Hoofdstuk 82
Ze slaan allebei een arm losjes om mijn benen en ik voel mijn wangen branden omdat ik zo dicht bij ze ben. Het is één ding dat ze me allemaal heen en weer gooien als we aan het trainen zijn of aan het dollen zijn. Dat voelt als broederlijke genegenheid, maar op deze manier is het anders. Ik kan de grond niet eens aanraken als ik zo op hun schoot zit. Het is de eerste keer dat ik zo van streek ben door mijn kleine gestalte. Ik probeer naar voren te wiebelen om mijn voeten op de grond te zetten, zodat ik hun benen wat kan ontlasten, maar iemand pakt mijn knie vast.

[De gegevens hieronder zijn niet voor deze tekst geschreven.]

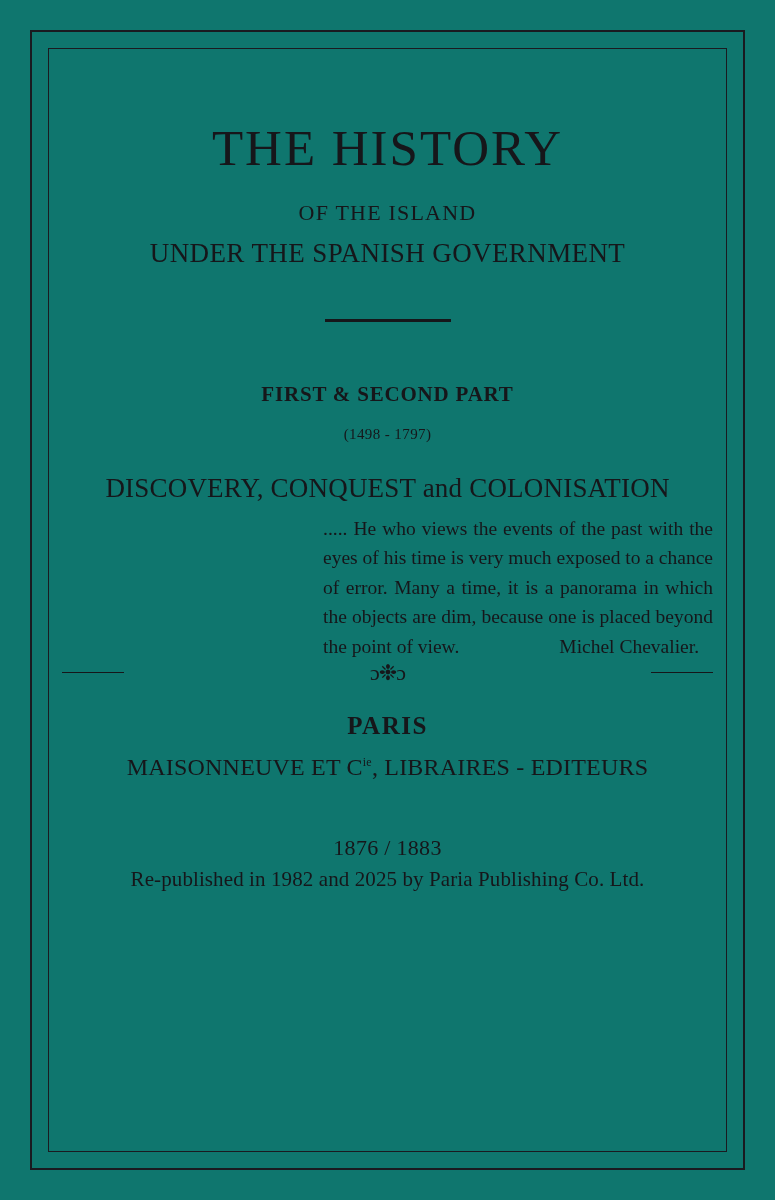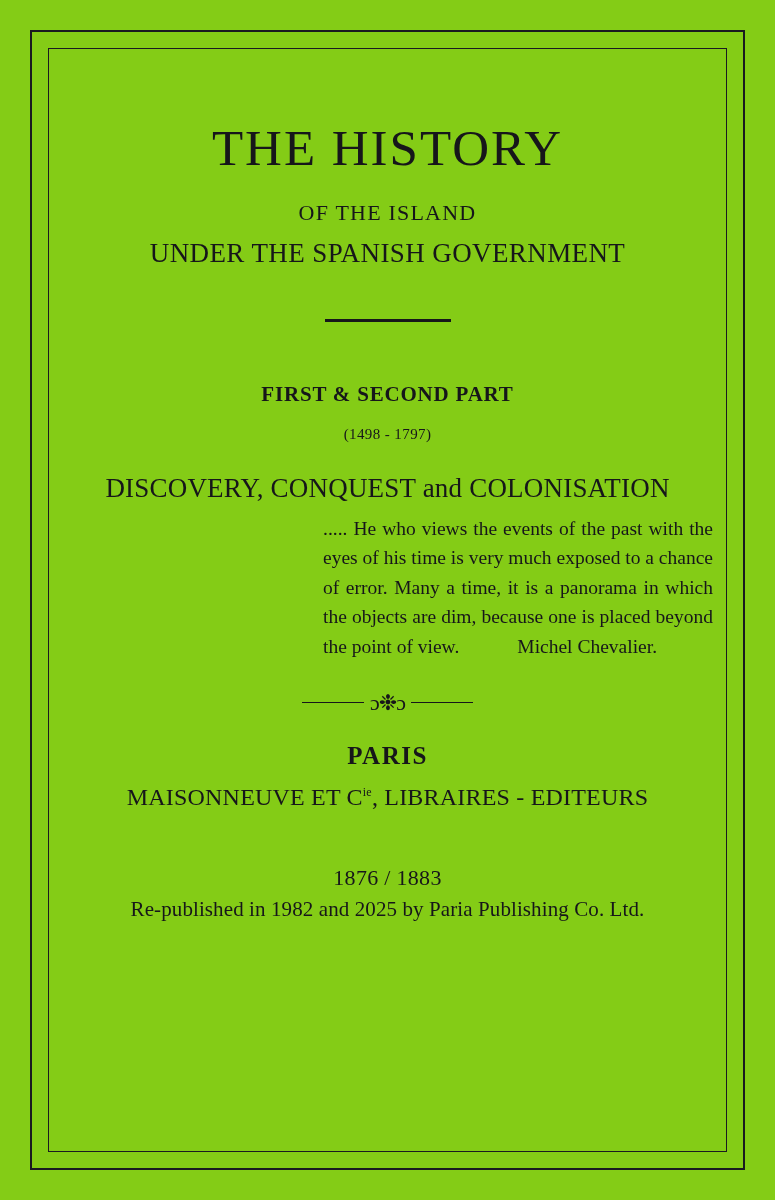--- a/index.html
+++ b/index.html
@@ -11,21 +11,21 @@
     width: 775px;
     height: 1200px;
     overflow: hidden;
     font-family: "Liberation Serif", serif;
     color: #16161a;
   }
   .page {
     position: relative;
     width: 775px;
     height: 1200px;
-    background: #84cc16;
+    background: #0f766e;
     box-sizing: border-box;
   }
   .outer-border {
     position: absolute;
     left: 30px;
     top: 30px;
     right: 30px;
     bottom: 30px;
     border: 2px solid #1a1a20;
     box-sizing: border-box;
@@ -111,28 +111,27 @@
   }
   .quote {
     width: 390px;
     text-align: justify;
     text-align-last: left;
     font-size: 19.5px;
     line-height: 1.52;
   }
   .quote .attrib {
     display: inline-block;
-    margin-left: 58px;
+    margin-left: 100px;
   }
 
   .ornament {
-    margin-top: 30px;
     display: flex;
     align-items: center;
-    justify-content: center;
+    justify-content: space-between;
   }
   .ornament .orn-line {
     height: 1.5px;
     width: 62px;
     background: #16161a;
   }
   .ornament .orn-glyph {
     font-size: 22px;
     line-height: 1;
     padding: 0 6px;

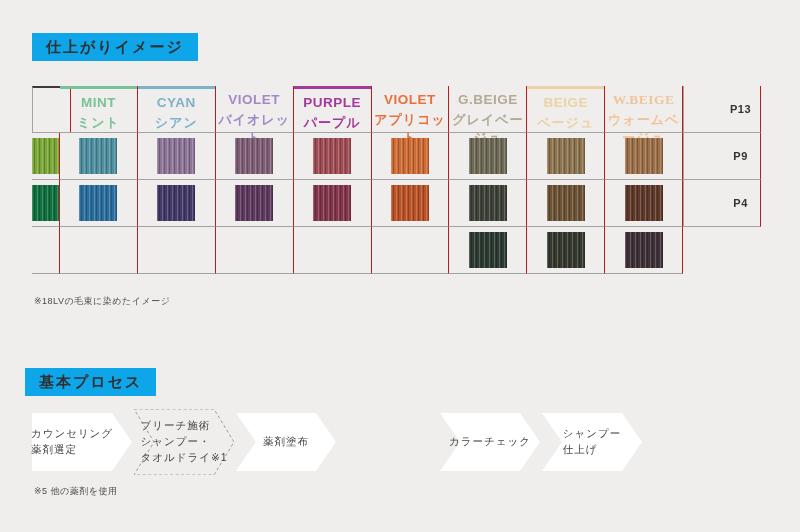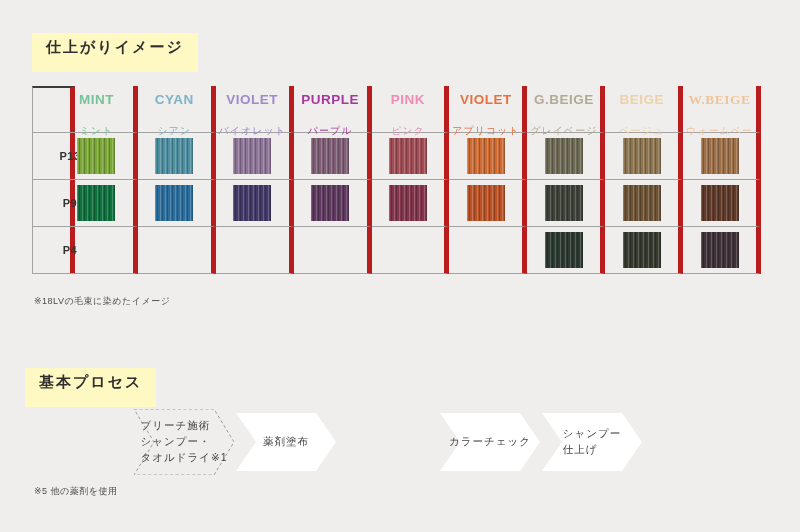--- a/index.html
+++ b/index.html
@@ -8,58 +8,58 @@
     font-family:"Liberation Sans","DejaVu Sans",sans-serif;
     background:#efeeec;
     position:relative;
     overflow:hidden;
   }
   .page { position:absolute; inset:0; }
 
   
   .section-title {
     position:absolute;
-    background:#fef9c3;
+    background:#0ea5e9;
     color:#2f2f2f;
     font-size:15px;
     font-weight:700;
     letter-spacing:2px;
-    padding:6px 14px 18px 14px;
+    padding:6px 14px 7px 14px;
     line-height:1;
   }
   #finish-title { left:32px; top:33px; }
   #process-title { left:25px; top:368px; }
 
   
   .ftable {
     position:absolute;
     left:32px; top:86px;
     width:729px; height:188px;
     display:grid;
     grid-template-columns:28px repeat(9,1fr);
     grid-auto-rows:47px;
   }
   .cell {
-    border-right:5px solid #b91c1c;
+    border-right:1px solid #b91c1c;
     border-bottom:1px solid #a3a3a3;
     display:flex; align-items:center; justify-content:center;
     background:transparent;
   }
   .cell.first-col { border-left:1px solid #a3a3a3;padding-left:37px; }
   .corner-cell { border-top:2px solid #3b3b3b; }
   .head-cell {
     flex-direction:column; justify-content:flex-start; align-items:stretch;
     text-align:center;
   }
   .accent-bar { height:7px; width:100%; }
   .col-name {
     font-size:13.5px; font-weight:700; letter-spacing:0.5px;
     margin-top:7px; line-height:1.1;
   }
-  .col-kana { font-size:10px; letter-spacing:1px; margin-top:16px; }
+  .col-kana { font-size:13px; letter-spacing:1px; margin-top:3px;font-weight:bold; }
   .row-label { font-size:11px; font-weight:700; color:#333; letter-spacing:0.5px; }
   .swatch {
     width:38px; height:36px;
     background-image:
       repeating-linear-gradient(90deg,
         rgba(255,255,255,0.20) 0px, rgba(255,255,255,0.20) 1px,
         rgba(255,255,255,0.00) 1px, rgba(255,255,255,0.00) 2px,
         rgba(0,0,0,0.22) 2px, rgba(0,0,0,0.22) 3px,
         rgba(0,0,0,0.00) 3px, rgba(0,0,0,0.00) 5px);
   }
@@ -112,25 +112,20 @@
         <div class="accent-bar" style="background: rgb(160, 138, 200);"></div>
         <div class="col-name" style="color: rgb(160, 138, 200);">VIOLET</div>
         <div class="col-kana" style="color: rgb(160, 138, 200);">バイオレット</div>
       </div>
       <div class="cell head-cell">
         <div class="accent-bar" style="background: rgb(165, 57, 155);"></div>
         <div class="col-name" style="color: rgb(165, 57, 155);">PURPLE</div>
         <div class="col-kana" style="color: rgb(165, 57, 155);">パープル</div>
       </div>
       <div class="cell head-cell">
-        <div class="accent-bar" style="background: rgb(240, 140, 181);"></div>
-        <div class="col-name" style="color: rgb(240, 140, 181);">PINK</div>
-        <div class="col-kana" style="color: rgb(240, 140, 181);">ピンク</div>
-      </div>
-      <div class="cell head-cell">
         <div class="accent-bar" style="background: rgb(232, 112, 63);"></div>
         <div class="col-name" style="color: rgb(232, 112, 63);">VIOLET</div>
         <div class="col-kana" style="color: rgb(232, 112, 63);">アプリコット</div>
       </div>
       <div class="cell head-cell">
         <div class="accent-bar" style="background: rgb(179, 169, 148);"></div>
         <div class="col-name" style="color: rgb(179, 169, 148);">G.BEIGE</div>
         <div class="col-kana" style="color: rgb(179, 169, 148);">グレイベージュ</div>
       </div>
       <div class="cell head-cell">
@@ -221,20 +216,28 @@
       <div class="cell">
         <div class="swatch" style="background-color: rgb(62, 49, 56);"></div>
       </div>
     </div>
 
   <div class="note" id="finish-note">※18LVの毛束に染めたイメージ</div>
 
   <div class="section-title" id="process-title">基本プロセス</div>
 
   <div class="flow" id="flow">
+      <div class="chev" style="left: 0px;">
+        <svg viewBox="0 0 100 58" preserveAspectRatio="none">
+          <path d="M0,0 L80,0 L100,29 L80,58 L0,58 Z" fill="#ffffff"></path>
+        </svg>
+        <div class="chev-text">
+          <div class="lines">カウンセリング<br>薬剤選定</div>
+        </div>
+      </div>
       <div class="chev notched dashed" style="left: 102px;">
         <svg viewBox="0 0 100 66" preserveAspectRatio="none">
           <path d="M0,0 L80,0 L100,33 L80,66 L0,66 L20,33 Z" fill="none" stroke="#9c9c9c" stroke-width="1" stroke-dasharray="3,2.5"></path>
         </svg>
         <div class="chev-text">
           <div class="lines">ブリーチ施術<br>シャンプー・<br>タオルドライ※1</div>
         </div>
       </div>
       <div class="chev notched" style="left: 204px;">
         <svg viewBox="0 0 100 58" preserveAspectRatio="none">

"Laten we dat niet doen, Tiny. Anders hebben we een probleem dat je niet wilt oplossen." fluistert Cam zachtjes, zodat alleen Kota en ik het horen. Ik bevries, Kota slaakt een klein geamuseerd gesnuif. Ik weet niet eens zeker of ik nu nog wel kan bewegen. Logischerwijs weet ik dat hij me alleen maar plaagde, maar dit is zo ongemakkelijk. Dit is een situatie die ik nog nooit eerder heb meegemaakt. Mijn hart racet en voelt alsof het uit mijn borstkas gaat bonken. Ik heb dit gevoel niet eens op een zware trainingsdag. En ik weet zeker dat ze mijn grillige hart kunnen horen, waardoor ik nog harder ga blozen.
“ Adem, Smalls. En ontspan.” fluistert Kota.